Content starts
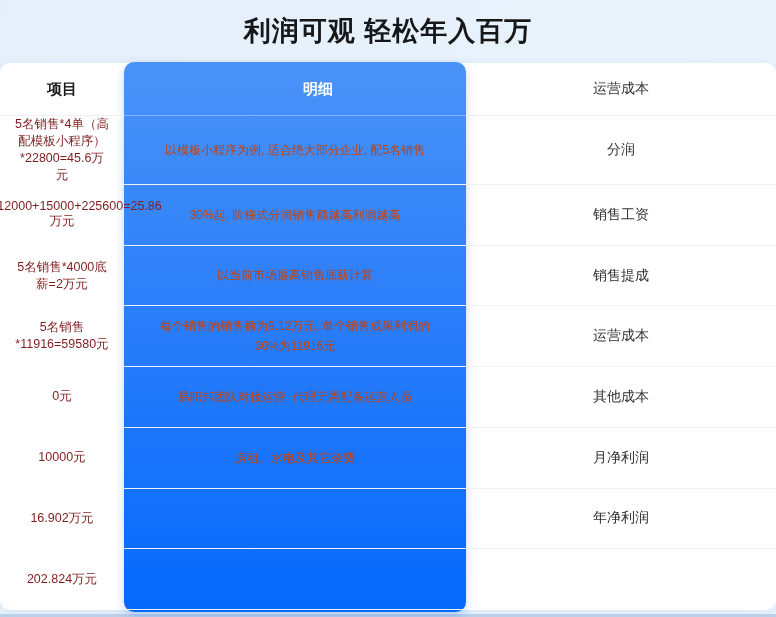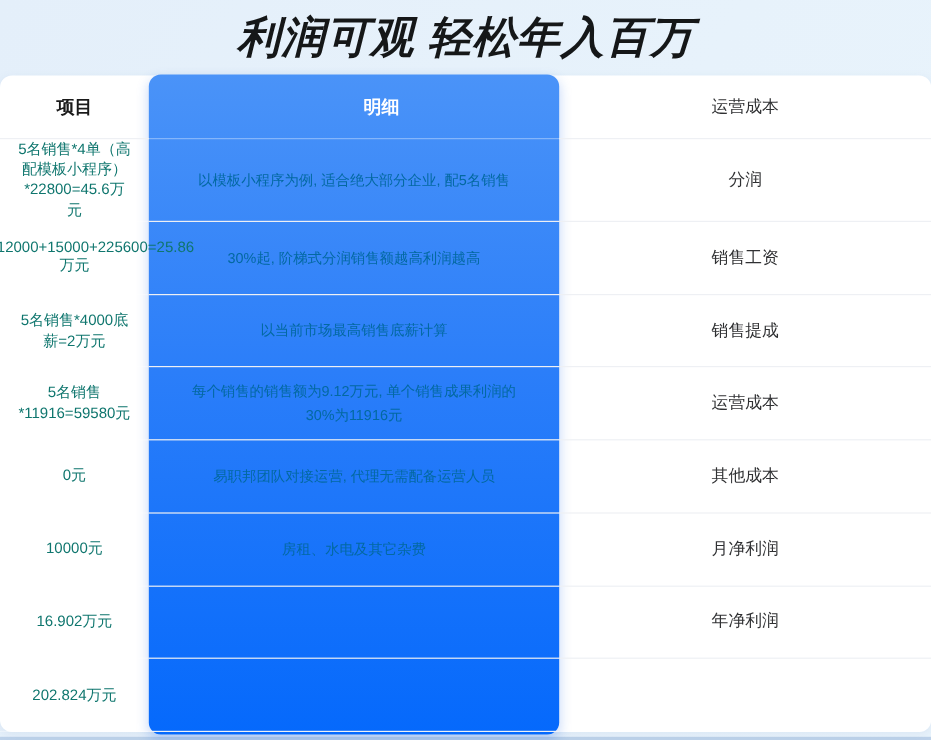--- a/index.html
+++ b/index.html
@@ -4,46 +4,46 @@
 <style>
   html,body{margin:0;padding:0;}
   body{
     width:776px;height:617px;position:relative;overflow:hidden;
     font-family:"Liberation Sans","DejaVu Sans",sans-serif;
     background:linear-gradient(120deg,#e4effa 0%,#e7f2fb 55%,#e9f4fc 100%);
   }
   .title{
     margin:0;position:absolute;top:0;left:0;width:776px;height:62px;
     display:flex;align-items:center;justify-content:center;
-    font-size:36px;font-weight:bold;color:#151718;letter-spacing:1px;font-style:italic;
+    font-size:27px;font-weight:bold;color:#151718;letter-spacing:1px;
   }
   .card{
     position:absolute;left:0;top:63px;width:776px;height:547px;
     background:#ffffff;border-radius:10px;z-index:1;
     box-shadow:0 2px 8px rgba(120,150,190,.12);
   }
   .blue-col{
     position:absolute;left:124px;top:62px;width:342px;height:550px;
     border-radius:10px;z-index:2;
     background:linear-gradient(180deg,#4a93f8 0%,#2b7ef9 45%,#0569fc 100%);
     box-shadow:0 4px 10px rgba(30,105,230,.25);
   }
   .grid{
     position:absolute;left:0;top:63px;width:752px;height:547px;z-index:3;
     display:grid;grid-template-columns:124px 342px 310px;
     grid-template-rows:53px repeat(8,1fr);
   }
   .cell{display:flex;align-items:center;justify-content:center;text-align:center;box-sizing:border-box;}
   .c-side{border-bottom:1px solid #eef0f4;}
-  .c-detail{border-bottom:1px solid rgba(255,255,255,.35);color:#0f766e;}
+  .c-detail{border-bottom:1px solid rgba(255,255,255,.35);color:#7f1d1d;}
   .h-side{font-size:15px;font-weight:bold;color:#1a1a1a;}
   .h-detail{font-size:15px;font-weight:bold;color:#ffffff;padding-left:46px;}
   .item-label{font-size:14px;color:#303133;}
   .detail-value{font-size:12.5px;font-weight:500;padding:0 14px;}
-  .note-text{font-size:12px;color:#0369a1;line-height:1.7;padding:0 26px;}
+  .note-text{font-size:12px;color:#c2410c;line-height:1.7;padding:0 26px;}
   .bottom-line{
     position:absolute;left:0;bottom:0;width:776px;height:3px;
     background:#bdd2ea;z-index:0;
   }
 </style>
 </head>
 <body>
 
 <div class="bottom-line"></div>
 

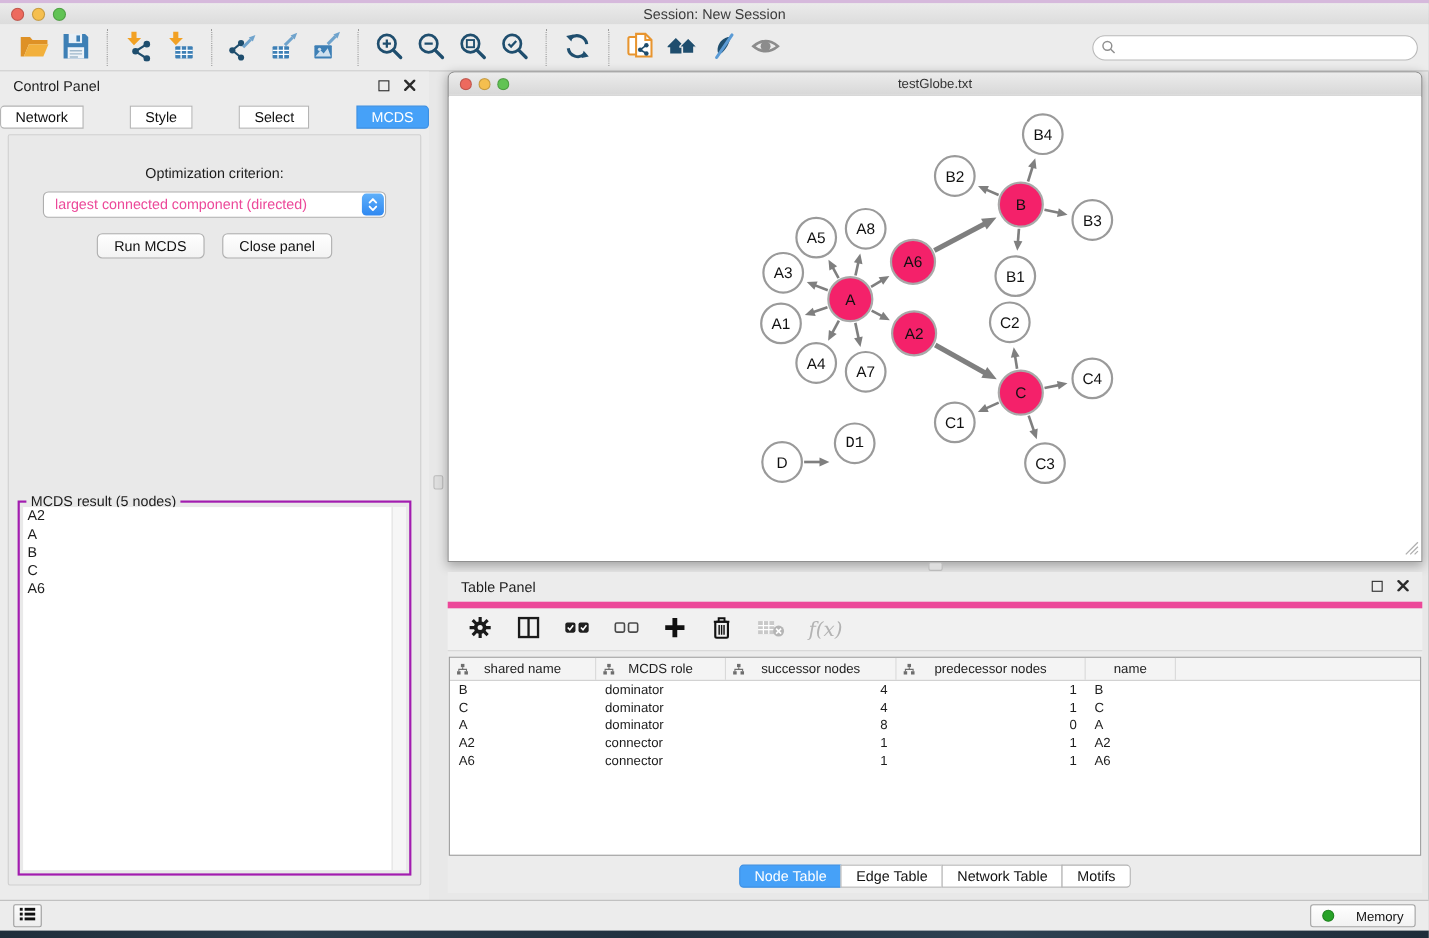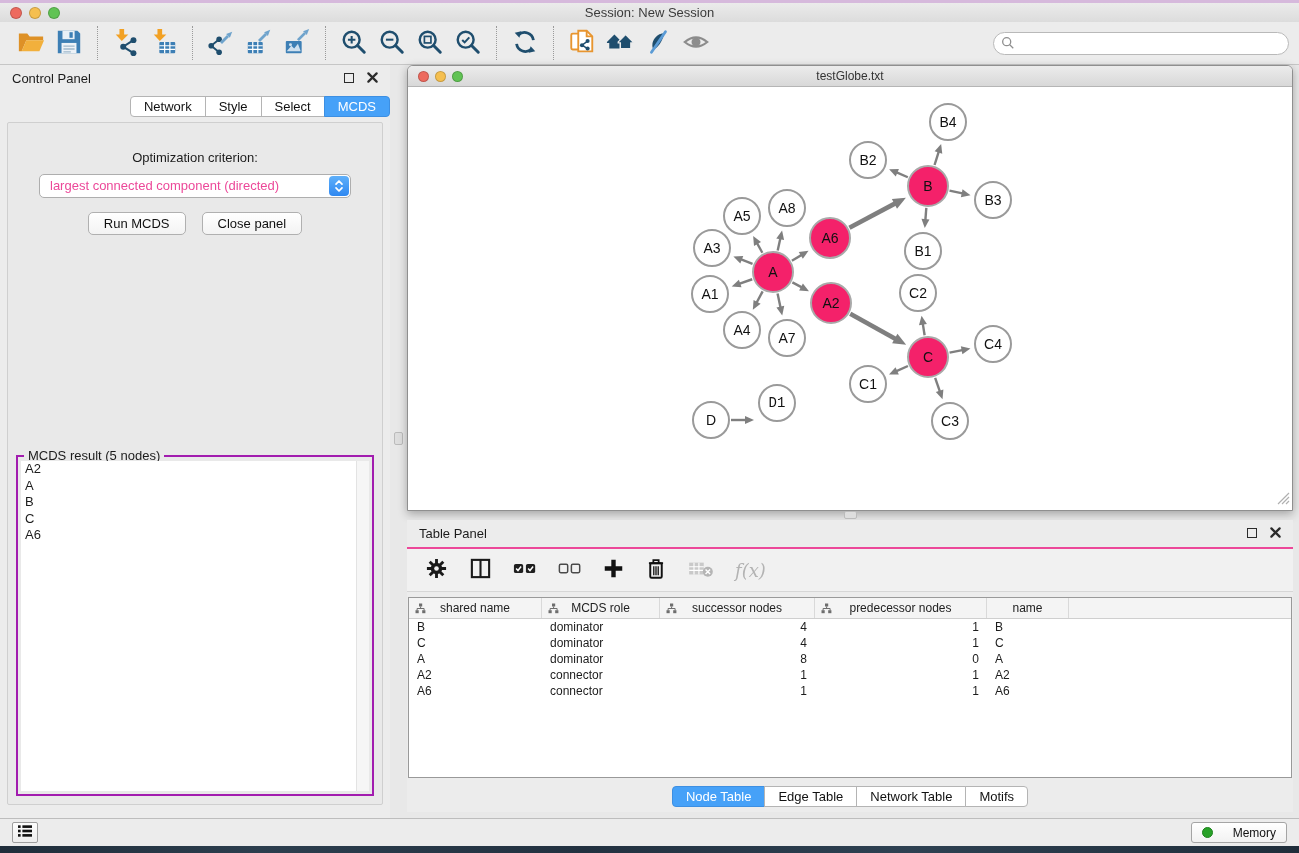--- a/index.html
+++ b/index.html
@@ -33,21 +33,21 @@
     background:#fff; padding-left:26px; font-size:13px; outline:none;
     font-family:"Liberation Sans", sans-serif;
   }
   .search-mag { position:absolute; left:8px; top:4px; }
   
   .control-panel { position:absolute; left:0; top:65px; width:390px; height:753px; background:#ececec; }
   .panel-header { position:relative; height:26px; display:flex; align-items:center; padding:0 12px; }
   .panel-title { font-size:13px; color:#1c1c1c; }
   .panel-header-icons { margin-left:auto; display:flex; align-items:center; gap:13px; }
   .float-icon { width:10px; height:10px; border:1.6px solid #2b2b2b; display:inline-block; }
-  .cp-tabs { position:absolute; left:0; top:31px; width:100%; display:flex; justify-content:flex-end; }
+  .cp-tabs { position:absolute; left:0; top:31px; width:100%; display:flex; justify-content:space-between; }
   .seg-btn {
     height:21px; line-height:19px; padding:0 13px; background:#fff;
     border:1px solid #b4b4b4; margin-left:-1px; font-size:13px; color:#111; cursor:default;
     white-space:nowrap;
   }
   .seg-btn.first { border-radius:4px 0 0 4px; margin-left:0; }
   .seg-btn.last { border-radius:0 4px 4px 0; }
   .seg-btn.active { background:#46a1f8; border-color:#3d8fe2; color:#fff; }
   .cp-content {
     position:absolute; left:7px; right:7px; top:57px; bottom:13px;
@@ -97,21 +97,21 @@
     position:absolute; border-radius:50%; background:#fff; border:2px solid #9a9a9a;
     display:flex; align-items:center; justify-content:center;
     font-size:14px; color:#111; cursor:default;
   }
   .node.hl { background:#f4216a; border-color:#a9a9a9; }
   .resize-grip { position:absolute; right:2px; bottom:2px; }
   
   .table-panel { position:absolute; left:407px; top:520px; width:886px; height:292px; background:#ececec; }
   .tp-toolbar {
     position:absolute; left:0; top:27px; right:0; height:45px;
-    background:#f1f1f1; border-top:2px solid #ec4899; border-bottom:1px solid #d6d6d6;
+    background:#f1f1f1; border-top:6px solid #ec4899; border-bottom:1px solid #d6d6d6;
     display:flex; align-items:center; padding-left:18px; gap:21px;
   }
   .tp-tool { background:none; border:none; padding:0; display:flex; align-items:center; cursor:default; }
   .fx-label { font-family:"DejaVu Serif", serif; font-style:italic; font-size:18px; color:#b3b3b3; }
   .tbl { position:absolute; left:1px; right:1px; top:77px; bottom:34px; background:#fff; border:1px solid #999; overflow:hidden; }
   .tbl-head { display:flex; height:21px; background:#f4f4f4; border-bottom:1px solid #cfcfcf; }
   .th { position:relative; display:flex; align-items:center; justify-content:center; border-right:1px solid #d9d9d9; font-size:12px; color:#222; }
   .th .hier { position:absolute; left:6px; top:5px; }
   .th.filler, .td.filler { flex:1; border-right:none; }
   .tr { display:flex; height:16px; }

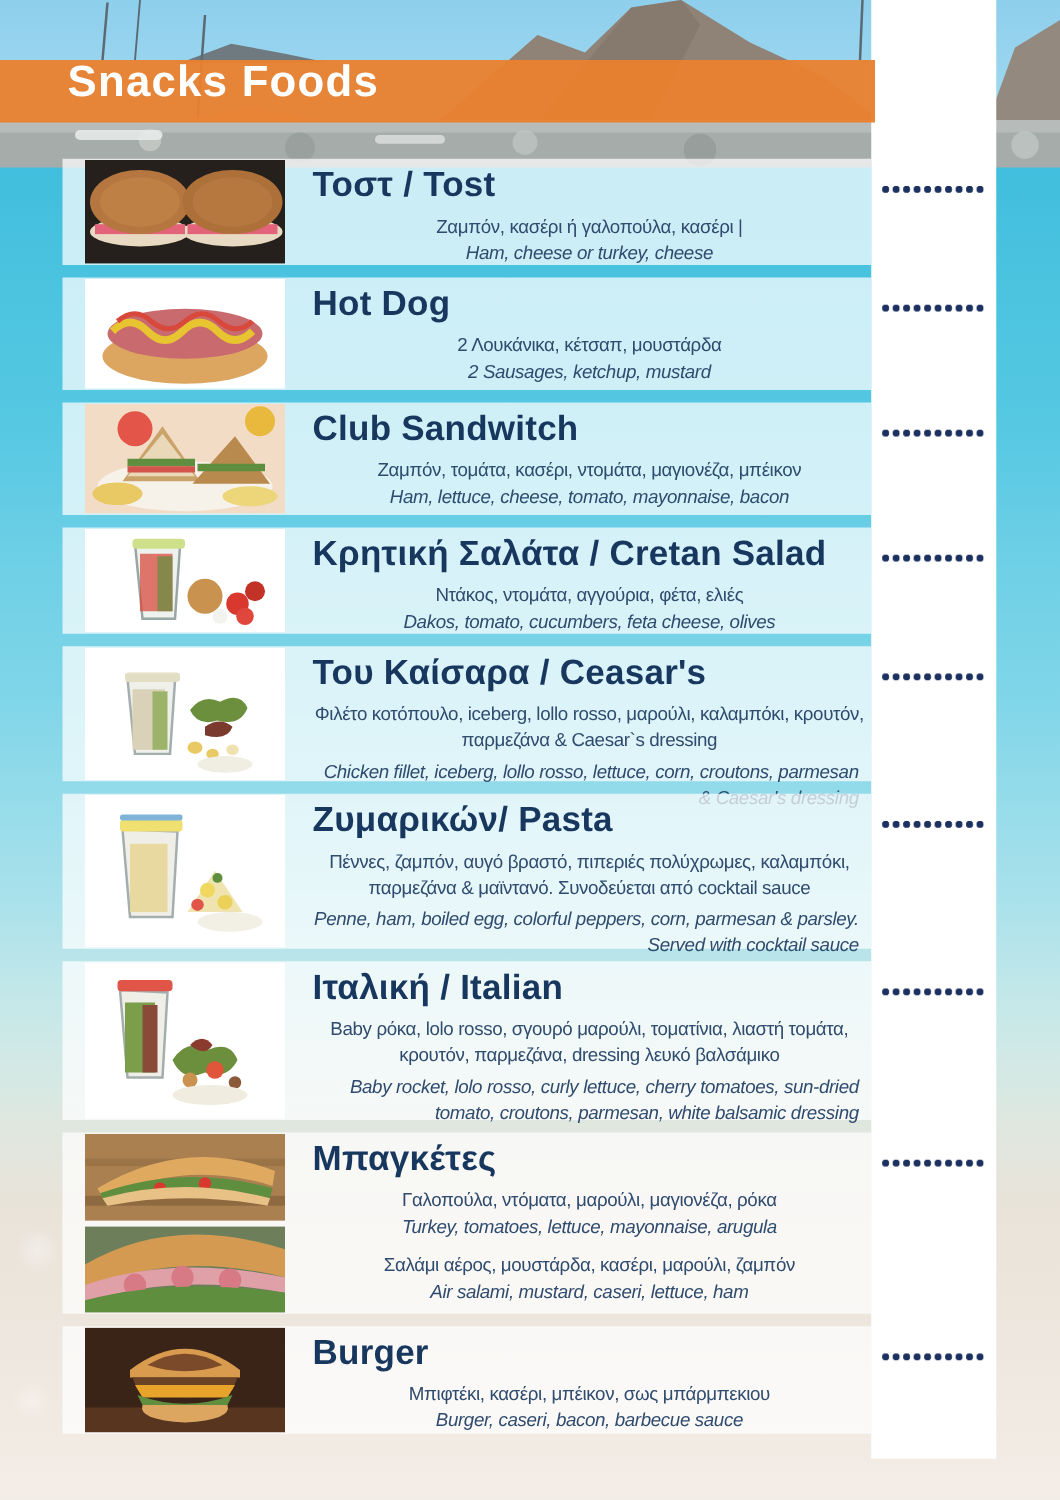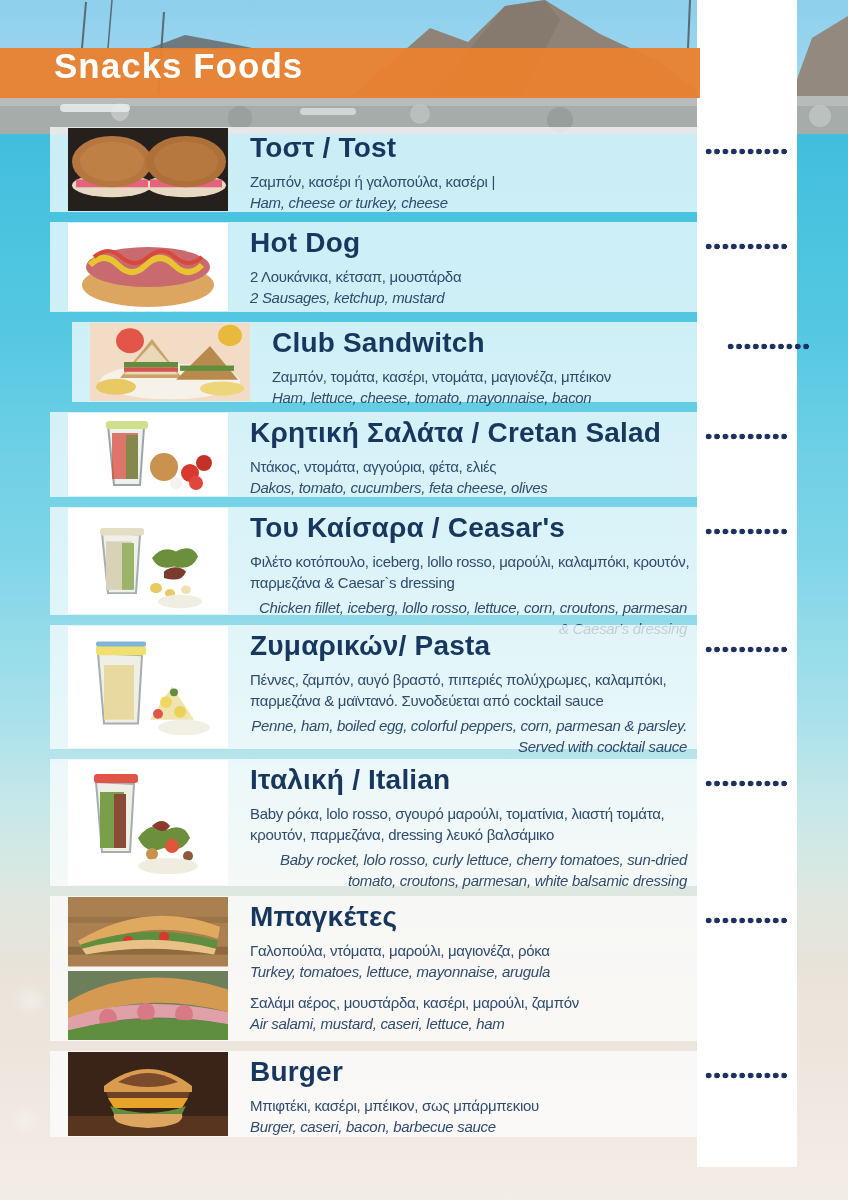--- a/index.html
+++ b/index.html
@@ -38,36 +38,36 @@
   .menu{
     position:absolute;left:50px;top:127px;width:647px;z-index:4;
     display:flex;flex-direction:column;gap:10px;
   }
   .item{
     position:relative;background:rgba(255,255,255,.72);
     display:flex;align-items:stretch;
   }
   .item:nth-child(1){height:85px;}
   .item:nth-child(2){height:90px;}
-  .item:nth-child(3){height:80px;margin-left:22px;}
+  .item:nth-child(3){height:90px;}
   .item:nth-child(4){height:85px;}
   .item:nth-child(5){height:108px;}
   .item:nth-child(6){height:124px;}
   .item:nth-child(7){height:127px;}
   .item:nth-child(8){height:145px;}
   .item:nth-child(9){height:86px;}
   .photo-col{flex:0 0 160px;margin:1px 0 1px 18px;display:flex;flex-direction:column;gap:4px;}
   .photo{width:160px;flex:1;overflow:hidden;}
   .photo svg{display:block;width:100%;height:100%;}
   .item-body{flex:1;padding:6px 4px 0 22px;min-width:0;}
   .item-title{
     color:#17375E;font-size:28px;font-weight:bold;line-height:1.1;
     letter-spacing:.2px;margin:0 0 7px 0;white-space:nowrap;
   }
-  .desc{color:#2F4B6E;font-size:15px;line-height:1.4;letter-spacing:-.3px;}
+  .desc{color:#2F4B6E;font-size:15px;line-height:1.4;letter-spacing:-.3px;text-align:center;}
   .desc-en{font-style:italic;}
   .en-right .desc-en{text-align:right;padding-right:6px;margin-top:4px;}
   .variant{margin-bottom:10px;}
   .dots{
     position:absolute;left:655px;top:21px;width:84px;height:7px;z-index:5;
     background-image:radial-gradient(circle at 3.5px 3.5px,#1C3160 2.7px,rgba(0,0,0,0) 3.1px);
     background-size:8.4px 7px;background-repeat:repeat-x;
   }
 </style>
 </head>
Content ends
Exercise |
Skip the pictures and restate exactly the lines from the beginning of the listing to the line with "background:linear-gradient(180deg,#4a93f8 0%,#2b7ef9 45%,#0569fc", that line included.

Result for this exercise |
--- a/index.html
+++ b/index.html
@@ -4,46 +4,46 @@
 <style>
   html,body{margin:0;padding:0;}
   body{
     width:776px;height:617px;position:relative;overflow:hidden;
     font-family:"Liberation Sans","DejaVu Sans",sans-serif;
     background:linear-gradient(120deg,#e4effa 0%,#e7f2fb 55%,#e9f4fc 100%);
   }
   .title{
     margin:0;position:absolute;top:0;left:0;width:776px;height:62px;
     display:flex;align-items:center;justify-content:center;
-    font-size:36px;font-weight:bold;color:#151718;letter-spacing:1px;font-style:italic;
+    font-size:27px;font-weight:bold;color:#151718;letter-spacing:1px;
   }
   .card{
     position:absolute;left:0;top:63px;width:776px;height:547px;
     background:#ffffff;border-radius:10px;z-index:1;
     box-shadow:0 2px 8px rgba(120,150,190,.12);
   }
   .blue-col{
     position:absolute;left:124px;top:62px;width:342px;height:550px;
     border-radius:10px;z-index:2;
     background:linear-gradient(180deg,#4a93f8 0%,#2b7ef9 45%,#0569fc 100%);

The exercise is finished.